=== Work order ===
In the entries below, find every line holding the string "weight" and collect it.

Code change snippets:
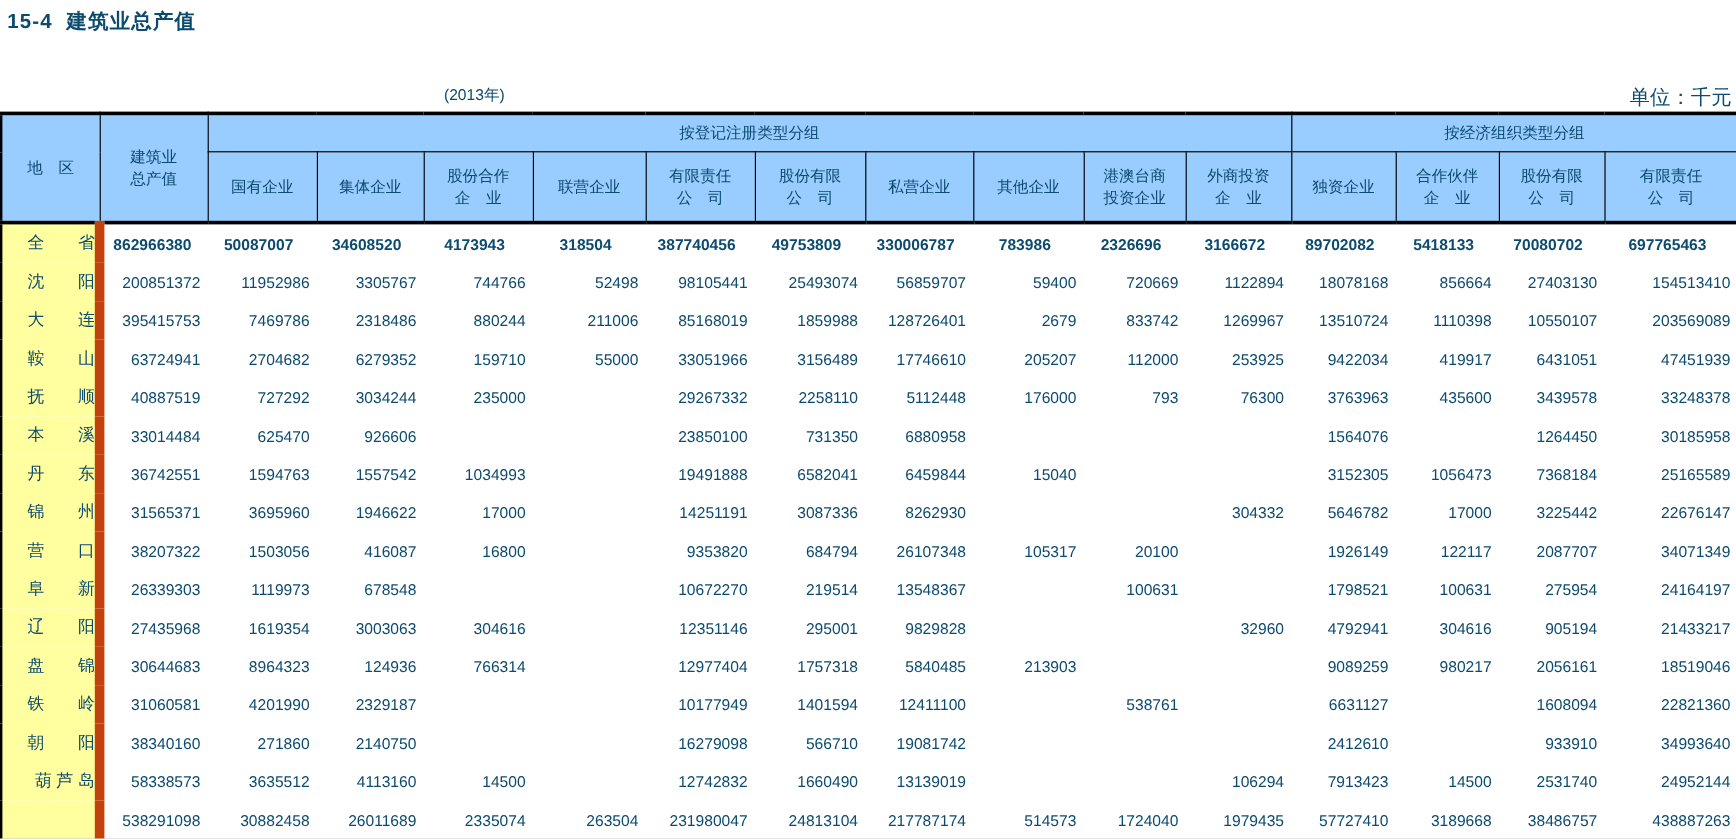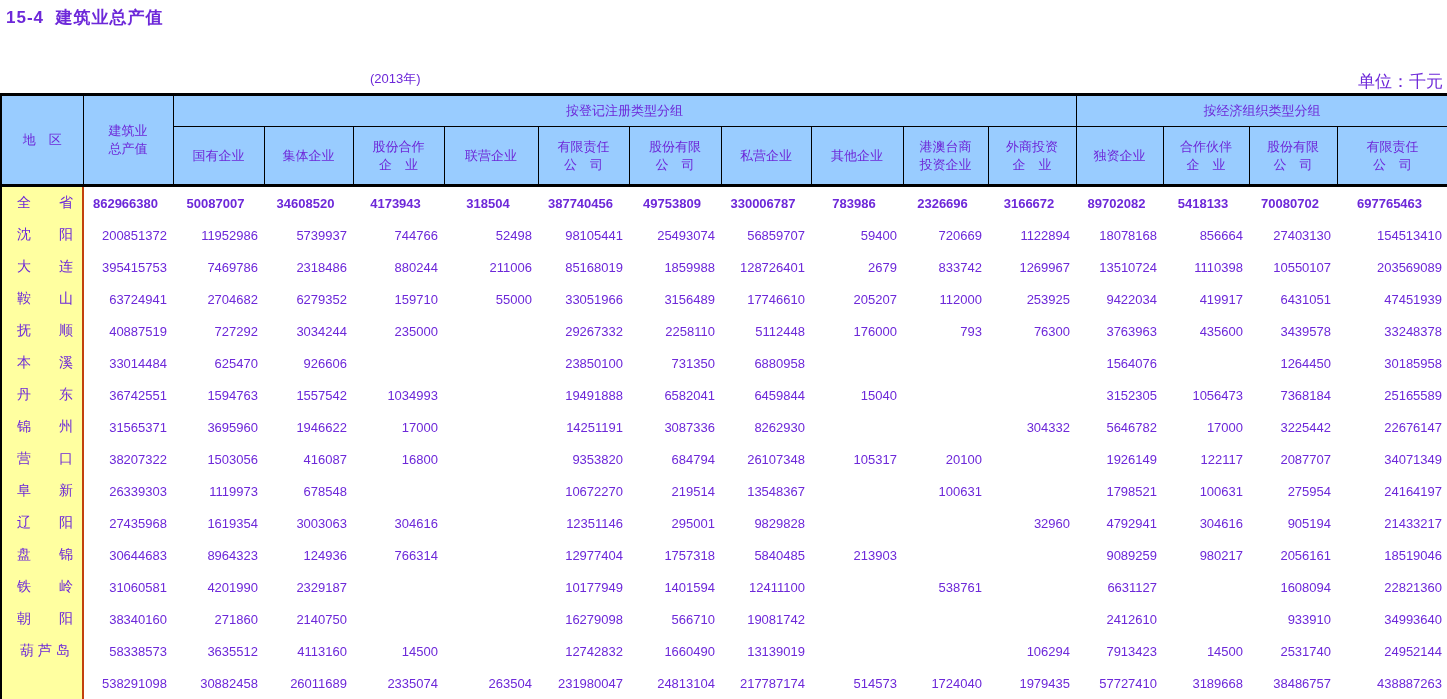--- a/index.html
+++ b/index.html
@@ -1,30 +1,30 @@
 <!DOCTYPE html>
 <html><head>
 <meta charset="utf-8">
 <style>
   html,body{margin:0;padding:0;background:#fff;}
   .page{position:relative;width:1447px;height:699px;overflow:hidden;background:#fff;
-        font-family:"Liberation Sans","DejaVu Sans",sans-serif;color:#6d28d9;}
+        font-family:"Liberation Sans","DejaVu Sans",sans-serif;color:#0c4a6e;}
   .title{position:absolute;left:6px;top:6px;font-size:17px;font-weight:bold;letter-spacing:1px;white-space:pre;}
   .subtitle{position:absolute;left:370px;top:70px;font-size:13px;}
   .unit{position:absolute;right:4px;top:70px;font-size:17px;}
   table.stat{position:absolute;left:0;top:93px;width:1447px;table-layout:fixed;
         border-collapse:collapse;border-top:3px solid #000;border-left:2px solid #000;border-bottom:4px solid #000;}
   thead th{background:#99CCFF;border:1px solid #000;font-weight:normal;font-size:13px;
         white-space:pre-line;line-height:1.35;padding:0;vertical-align:middle;}
   tr.group-row th{height:30px;}
   tr.group-row th[rowspan]{border-bottom:3px solid #000;}
   tr.sub-row th{height:57px;border-bottom:3px solid #000;}
   tbody td{border:none;height:32px;font-size:13px;vertical-align:middle;padding:0;}
-  td.region{background:#FFFFA0;border-right:2px solid #c2410c;padding-left:6px;font-size:14px;
-        white-space:pre;text-align:center;}
+  td.region{background:#FFFFA0;border-right:8px solid #c2410c;padding-left:6px;font-size:14px;
+        white-space:pre;text-align:right;}
   td.num{text-align:right;padding-right:6px;font-variant-numeric:tabular-nums;}
   tr.bold-row td.num{font-weight:bold;text-align:center;}
 </style>
 </head>
 <body>
 
 <div class="page">
   <div class="title">15-4  建筑业总产值</div>
   <div class="subtitle">(2013年)</div>
   <div class="unit">单位：千元</div>
@@ -97,21 +97,21 @@
           <td class="num">3166672</td>
           <td class="num">89702082</td>
           <td class="num">5418133</td>
           <td class="num">70080702</td>
           <td class="num">697765463</td>
         </tr>
         <tr>
           <td class="region">沈　　阳</td>
           <td class="num">200851372</td>
           <td class="num">11952986</td>
-          <td class="num">5739937</td>
+          <td class="num">3305767</td>
           <td class="num">744766</td>
           <td class="num">52498</td>
           <td class="num">98105441</td>
           <td class="num">25493074</td>
           <td class="num">56859707</td>
           <td class="num">59400</td>
           <td class="num">720669</td>
           <td class="num">1122894</td>
           <td class="num">18078168</td>
           <td class="num">856664</td>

=== Task solution ===
   .title{position:absolute;left:6px;top:6px;font-size:17px;font-weight:bold;letter-spacing:1px;white-space:pre;}
   thead th{background:#99CCFF;border:1px solid #000;font-weight:normal;font-size:13px;
   tr.bold-row td.num{font-weight:bold;text-align:center;}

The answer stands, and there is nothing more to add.